___ AVAILABLE DATA ___

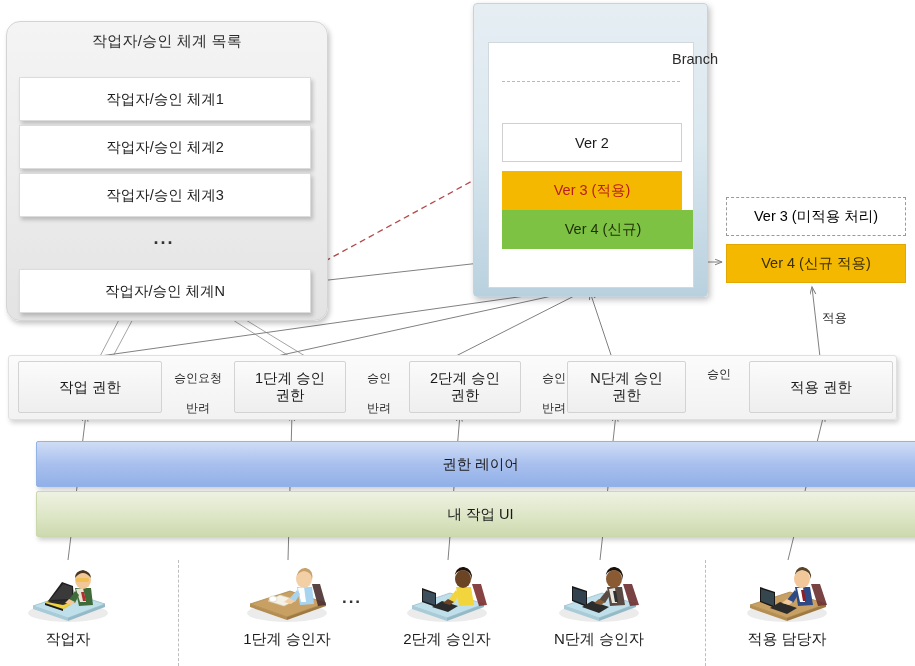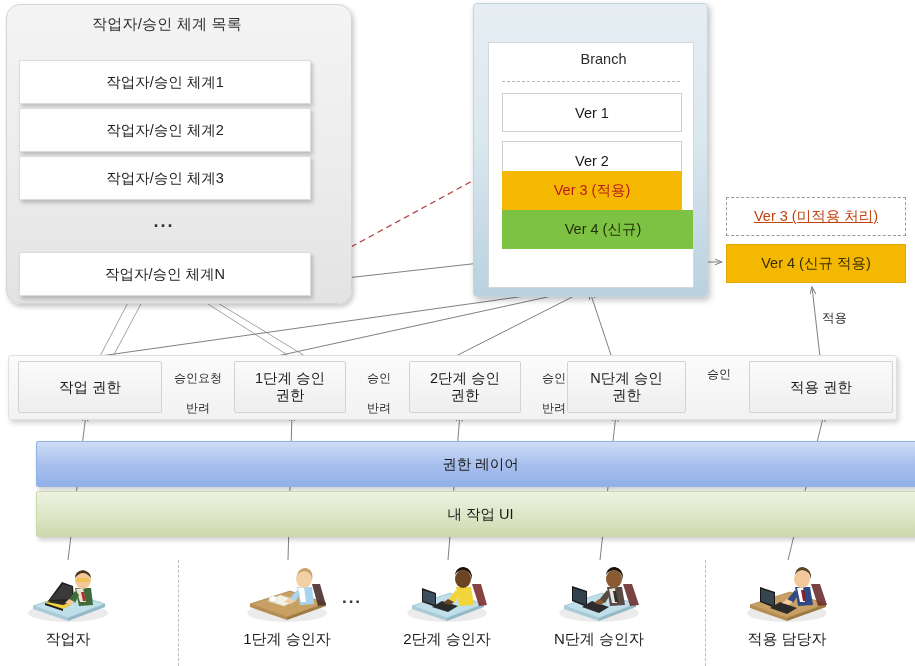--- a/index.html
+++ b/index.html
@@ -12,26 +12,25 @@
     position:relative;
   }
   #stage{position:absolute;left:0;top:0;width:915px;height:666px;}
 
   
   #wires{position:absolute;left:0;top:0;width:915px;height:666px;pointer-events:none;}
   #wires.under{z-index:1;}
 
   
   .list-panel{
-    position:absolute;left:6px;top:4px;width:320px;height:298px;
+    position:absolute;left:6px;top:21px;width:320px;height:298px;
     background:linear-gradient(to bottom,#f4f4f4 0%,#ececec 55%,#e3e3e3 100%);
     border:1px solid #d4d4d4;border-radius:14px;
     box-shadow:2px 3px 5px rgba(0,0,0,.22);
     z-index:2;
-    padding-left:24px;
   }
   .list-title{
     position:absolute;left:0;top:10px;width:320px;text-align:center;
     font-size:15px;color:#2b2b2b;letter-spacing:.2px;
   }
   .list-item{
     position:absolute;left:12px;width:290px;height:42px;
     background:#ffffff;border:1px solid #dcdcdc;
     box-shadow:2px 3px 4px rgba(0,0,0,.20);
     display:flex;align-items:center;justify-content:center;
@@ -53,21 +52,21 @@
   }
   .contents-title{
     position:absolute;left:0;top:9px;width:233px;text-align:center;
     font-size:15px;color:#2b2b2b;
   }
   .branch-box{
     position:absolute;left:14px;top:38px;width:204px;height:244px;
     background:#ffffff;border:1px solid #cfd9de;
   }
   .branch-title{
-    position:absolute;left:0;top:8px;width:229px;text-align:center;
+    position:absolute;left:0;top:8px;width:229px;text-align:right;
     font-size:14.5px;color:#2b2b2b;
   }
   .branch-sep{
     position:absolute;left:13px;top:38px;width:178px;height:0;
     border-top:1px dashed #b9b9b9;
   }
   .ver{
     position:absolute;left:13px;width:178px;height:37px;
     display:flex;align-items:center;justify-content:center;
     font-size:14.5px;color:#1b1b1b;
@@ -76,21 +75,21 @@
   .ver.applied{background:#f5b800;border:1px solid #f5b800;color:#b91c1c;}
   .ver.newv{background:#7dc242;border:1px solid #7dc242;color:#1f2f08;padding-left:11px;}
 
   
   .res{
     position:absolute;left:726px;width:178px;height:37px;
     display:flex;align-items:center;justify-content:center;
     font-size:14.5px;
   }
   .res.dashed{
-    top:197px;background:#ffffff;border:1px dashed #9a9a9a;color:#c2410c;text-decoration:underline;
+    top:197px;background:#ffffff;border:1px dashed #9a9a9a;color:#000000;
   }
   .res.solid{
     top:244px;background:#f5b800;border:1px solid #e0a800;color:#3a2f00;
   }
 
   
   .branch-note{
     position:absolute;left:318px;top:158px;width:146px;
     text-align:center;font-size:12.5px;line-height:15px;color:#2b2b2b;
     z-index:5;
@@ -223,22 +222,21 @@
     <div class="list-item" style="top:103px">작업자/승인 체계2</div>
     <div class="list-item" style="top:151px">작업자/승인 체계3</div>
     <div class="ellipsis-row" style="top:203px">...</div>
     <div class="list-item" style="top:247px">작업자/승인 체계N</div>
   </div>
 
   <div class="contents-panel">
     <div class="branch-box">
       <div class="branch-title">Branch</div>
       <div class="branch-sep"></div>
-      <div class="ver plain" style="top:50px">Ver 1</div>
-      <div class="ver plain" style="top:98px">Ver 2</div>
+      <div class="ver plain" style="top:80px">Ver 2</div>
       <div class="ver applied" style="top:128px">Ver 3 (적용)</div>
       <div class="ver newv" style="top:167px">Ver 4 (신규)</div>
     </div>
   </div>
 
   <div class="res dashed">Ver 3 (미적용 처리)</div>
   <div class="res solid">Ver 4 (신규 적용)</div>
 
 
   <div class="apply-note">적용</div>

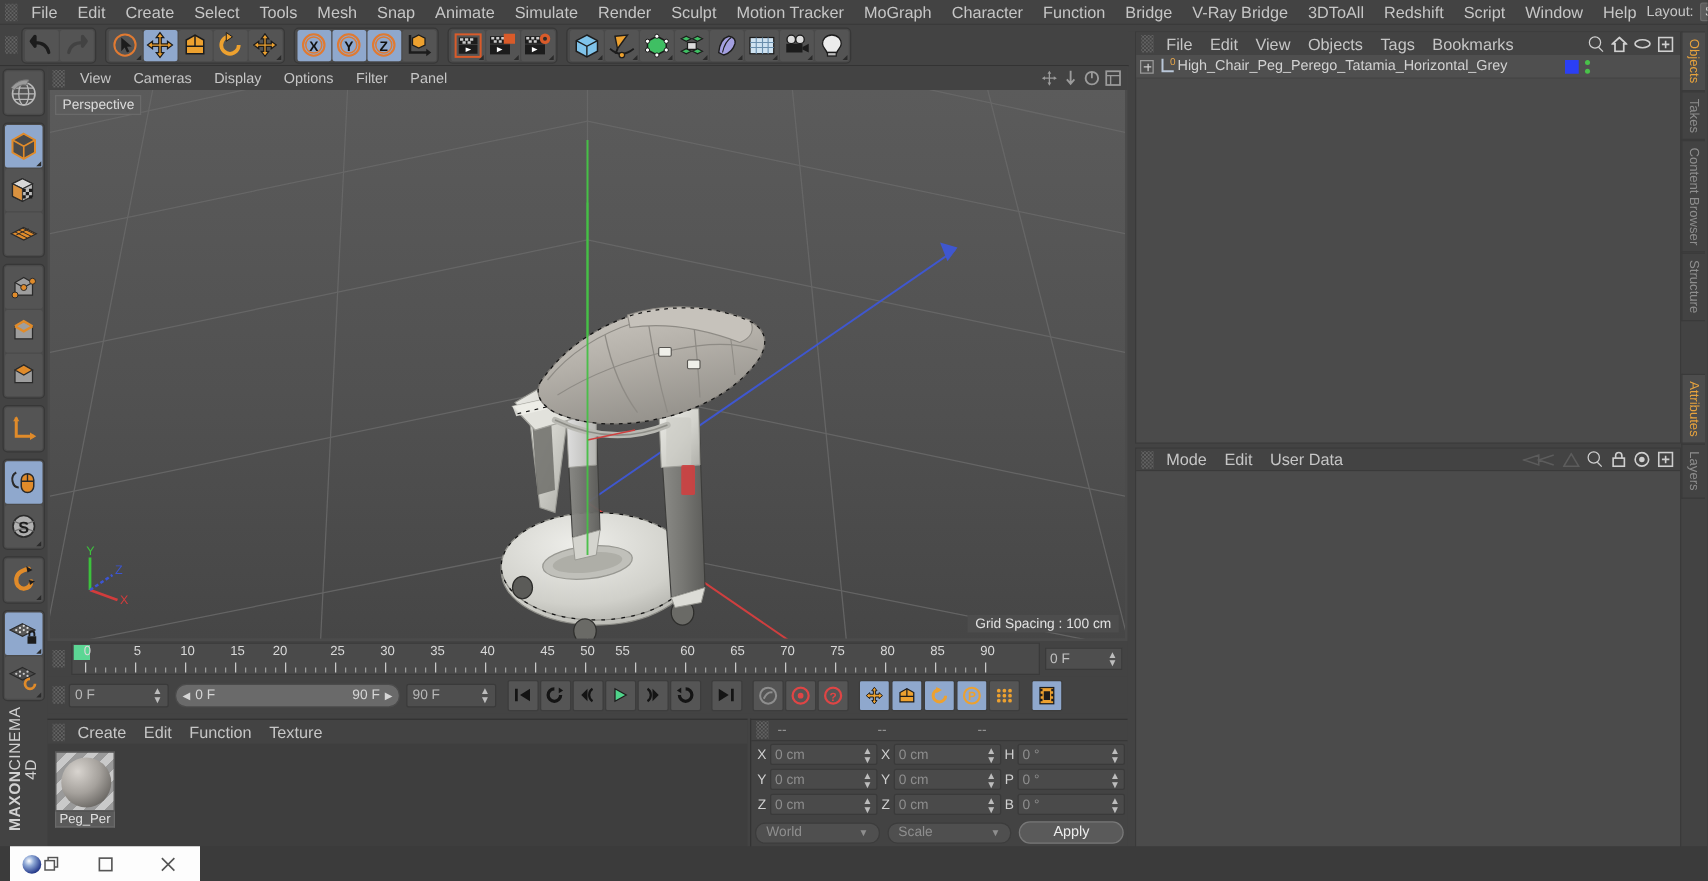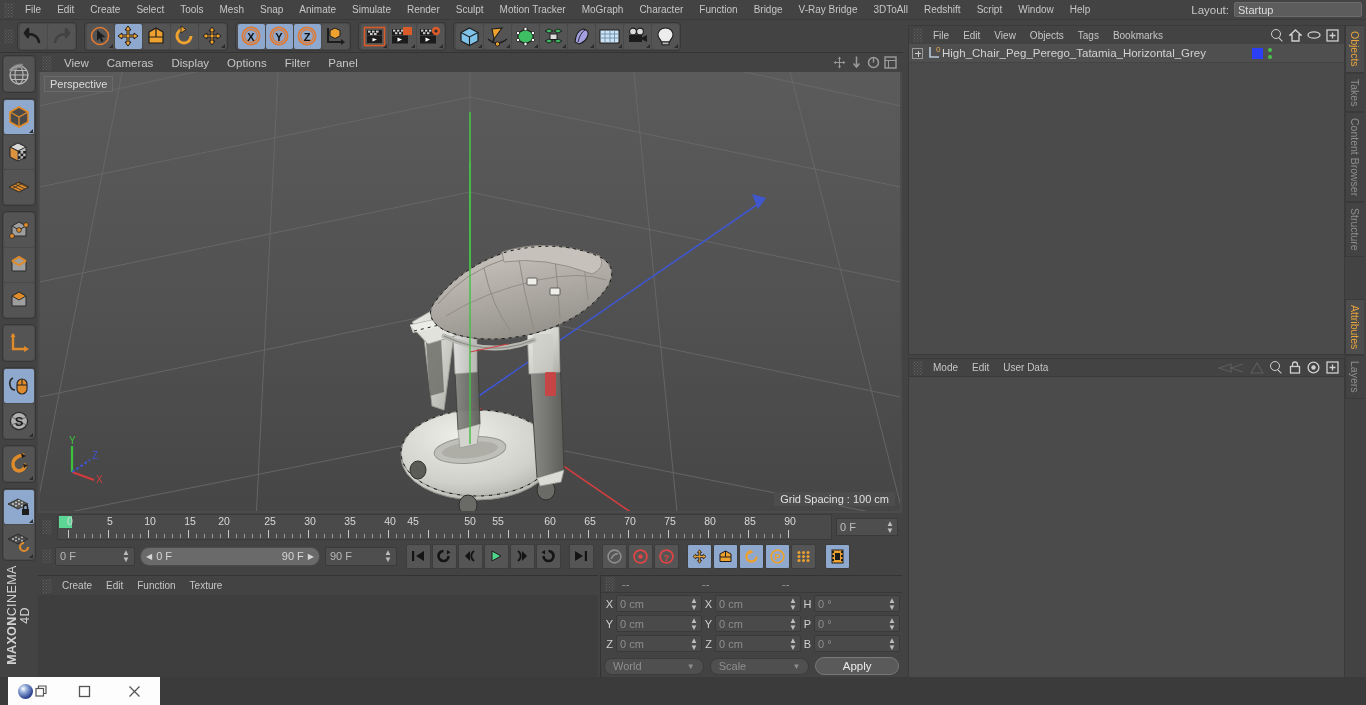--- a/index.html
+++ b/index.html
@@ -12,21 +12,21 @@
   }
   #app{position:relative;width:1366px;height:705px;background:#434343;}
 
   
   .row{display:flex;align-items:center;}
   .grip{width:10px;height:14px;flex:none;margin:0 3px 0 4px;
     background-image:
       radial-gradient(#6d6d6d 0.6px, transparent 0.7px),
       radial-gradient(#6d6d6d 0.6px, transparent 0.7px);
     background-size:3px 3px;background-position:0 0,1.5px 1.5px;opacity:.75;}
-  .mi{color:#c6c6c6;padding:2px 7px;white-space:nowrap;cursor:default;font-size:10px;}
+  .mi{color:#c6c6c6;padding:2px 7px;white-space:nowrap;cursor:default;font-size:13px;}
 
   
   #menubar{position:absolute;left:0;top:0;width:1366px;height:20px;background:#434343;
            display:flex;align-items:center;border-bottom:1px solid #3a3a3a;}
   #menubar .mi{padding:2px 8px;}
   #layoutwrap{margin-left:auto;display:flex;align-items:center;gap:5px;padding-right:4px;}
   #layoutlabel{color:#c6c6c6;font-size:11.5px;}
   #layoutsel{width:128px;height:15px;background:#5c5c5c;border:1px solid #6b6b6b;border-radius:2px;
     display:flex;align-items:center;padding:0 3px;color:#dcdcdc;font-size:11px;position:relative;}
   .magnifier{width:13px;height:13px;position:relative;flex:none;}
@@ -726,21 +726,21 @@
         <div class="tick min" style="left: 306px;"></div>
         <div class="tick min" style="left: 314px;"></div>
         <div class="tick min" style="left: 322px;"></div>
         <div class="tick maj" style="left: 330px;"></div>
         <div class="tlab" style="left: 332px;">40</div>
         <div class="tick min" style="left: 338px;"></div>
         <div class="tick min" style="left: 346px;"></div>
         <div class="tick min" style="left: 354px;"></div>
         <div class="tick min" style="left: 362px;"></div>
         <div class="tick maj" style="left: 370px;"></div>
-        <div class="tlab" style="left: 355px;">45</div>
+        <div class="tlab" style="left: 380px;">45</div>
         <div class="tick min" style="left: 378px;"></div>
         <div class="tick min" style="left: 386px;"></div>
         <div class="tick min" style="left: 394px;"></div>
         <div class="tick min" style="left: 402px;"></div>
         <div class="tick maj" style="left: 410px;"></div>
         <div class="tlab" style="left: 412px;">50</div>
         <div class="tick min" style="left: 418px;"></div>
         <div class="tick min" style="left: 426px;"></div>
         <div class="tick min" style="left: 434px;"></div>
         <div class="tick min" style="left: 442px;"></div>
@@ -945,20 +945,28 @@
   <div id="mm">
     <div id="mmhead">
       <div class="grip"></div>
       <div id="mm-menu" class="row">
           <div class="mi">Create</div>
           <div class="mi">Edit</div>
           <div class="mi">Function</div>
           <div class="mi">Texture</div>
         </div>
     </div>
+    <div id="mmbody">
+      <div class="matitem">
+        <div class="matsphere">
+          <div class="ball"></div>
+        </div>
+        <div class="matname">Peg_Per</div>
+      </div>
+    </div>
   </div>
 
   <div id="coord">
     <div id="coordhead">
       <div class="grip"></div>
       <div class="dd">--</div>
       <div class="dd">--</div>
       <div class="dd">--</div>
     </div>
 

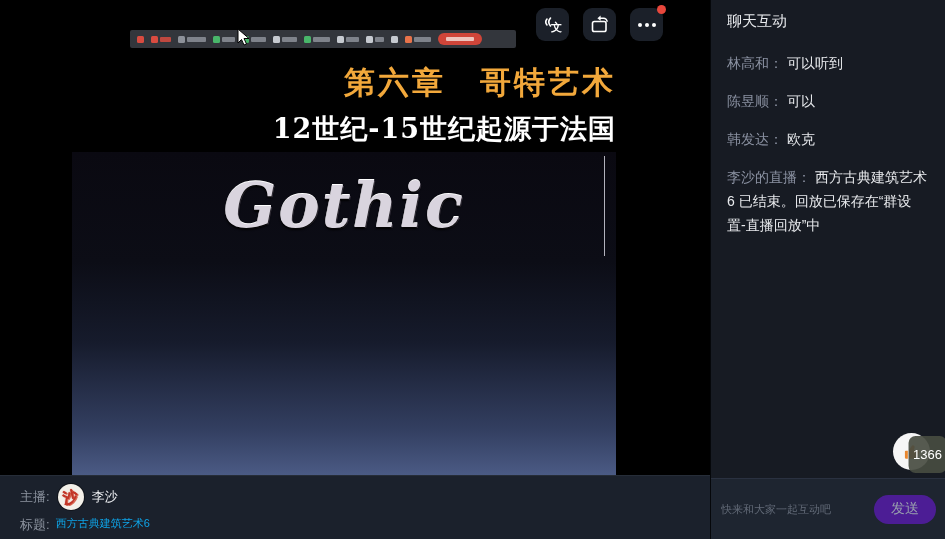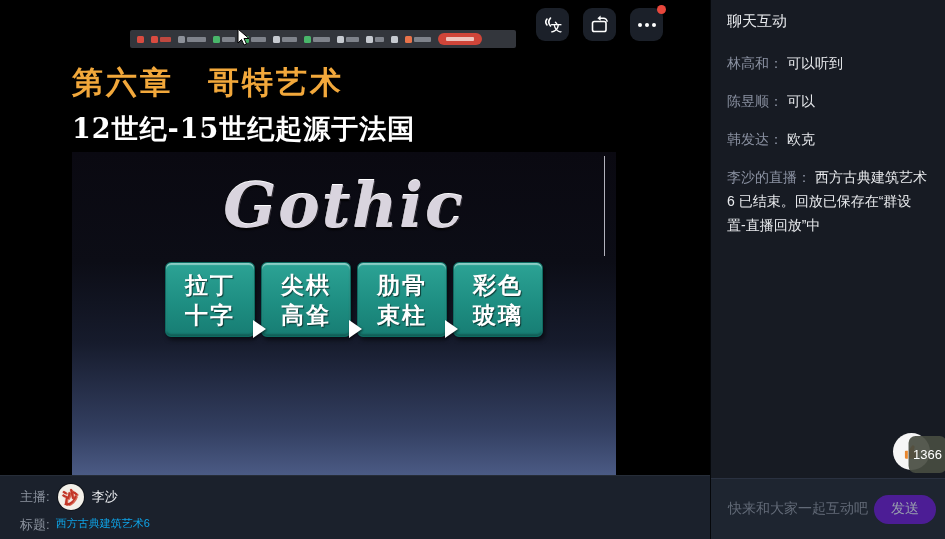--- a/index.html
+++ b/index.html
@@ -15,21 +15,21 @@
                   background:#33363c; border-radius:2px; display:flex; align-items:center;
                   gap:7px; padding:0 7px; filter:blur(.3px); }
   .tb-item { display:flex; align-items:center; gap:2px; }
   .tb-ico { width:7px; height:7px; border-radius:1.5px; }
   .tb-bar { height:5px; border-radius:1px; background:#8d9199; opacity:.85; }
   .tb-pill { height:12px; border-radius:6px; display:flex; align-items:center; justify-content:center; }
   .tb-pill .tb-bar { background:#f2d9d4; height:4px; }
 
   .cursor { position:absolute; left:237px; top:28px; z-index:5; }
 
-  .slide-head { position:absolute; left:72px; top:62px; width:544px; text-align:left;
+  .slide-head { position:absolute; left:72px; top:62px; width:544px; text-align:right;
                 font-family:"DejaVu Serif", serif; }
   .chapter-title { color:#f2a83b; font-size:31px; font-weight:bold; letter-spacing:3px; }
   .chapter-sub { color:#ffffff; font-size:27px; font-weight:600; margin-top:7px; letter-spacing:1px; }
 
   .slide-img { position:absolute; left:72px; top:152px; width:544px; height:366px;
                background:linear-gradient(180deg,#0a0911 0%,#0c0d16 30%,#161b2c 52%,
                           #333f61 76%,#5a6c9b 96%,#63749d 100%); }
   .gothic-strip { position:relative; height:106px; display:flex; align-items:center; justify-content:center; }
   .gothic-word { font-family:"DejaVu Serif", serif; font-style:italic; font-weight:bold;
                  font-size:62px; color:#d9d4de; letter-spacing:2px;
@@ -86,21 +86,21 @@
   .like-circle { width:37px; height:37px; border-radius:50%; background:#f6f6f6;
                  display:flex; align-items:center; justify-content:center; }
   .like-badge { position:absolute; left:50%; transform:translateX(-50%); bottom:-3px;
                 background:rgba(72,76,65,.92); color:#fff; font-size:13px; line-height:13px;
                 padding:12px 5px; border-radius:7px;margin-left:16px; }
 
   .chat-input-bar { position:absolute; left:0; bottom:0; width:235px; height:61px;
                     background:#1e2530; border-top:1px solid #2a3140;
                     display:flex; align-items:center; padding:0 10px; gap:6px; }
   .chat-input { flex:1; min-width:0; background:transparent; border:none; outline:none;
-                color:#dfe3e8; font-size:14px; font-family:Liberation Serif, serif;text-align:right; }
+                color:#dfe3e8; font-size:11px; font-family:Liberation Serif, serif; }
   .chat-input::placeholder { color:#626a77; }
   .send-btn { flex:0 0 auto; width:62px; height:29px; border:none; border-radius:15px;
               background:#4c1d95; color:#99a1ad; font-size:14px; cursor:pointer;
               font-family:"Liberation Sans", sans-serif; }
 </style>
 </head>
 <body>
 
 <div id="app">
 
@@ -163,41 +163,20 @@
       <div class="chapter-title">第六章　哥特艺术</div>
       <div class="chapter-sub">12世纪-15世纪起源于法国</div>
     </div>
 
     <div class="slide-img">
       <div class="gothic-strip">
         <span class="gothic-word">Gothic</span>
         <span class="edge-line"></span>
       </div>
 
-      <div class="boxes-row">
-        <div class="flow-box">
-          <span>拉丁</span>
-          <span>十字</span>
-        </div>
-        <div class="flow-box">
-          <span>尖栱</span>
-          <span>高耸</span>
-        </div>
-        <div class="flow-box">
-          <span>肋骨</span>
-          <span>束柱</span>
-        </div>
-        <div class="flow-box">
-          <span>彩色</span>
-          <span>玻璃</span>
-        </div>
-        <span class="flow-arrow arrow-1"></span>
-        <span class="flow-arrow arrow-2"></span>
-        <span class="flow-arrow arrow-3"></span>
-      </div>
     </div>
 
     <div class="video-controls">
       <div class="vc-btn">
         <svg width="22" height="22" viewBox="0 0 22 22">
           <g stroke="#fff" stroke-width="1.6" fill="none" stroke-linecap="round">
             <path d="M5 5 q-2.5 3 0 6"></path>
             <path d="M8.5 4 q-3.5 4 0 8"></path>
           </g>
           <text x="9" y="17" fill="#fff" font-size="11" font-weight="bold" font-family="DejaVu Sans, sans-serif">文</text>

___

YOUR INSTRUCTIONS
If a line in the records above contains the word "strip", count it, then give the total and nothing else.

EXERCISE OUTPUT
2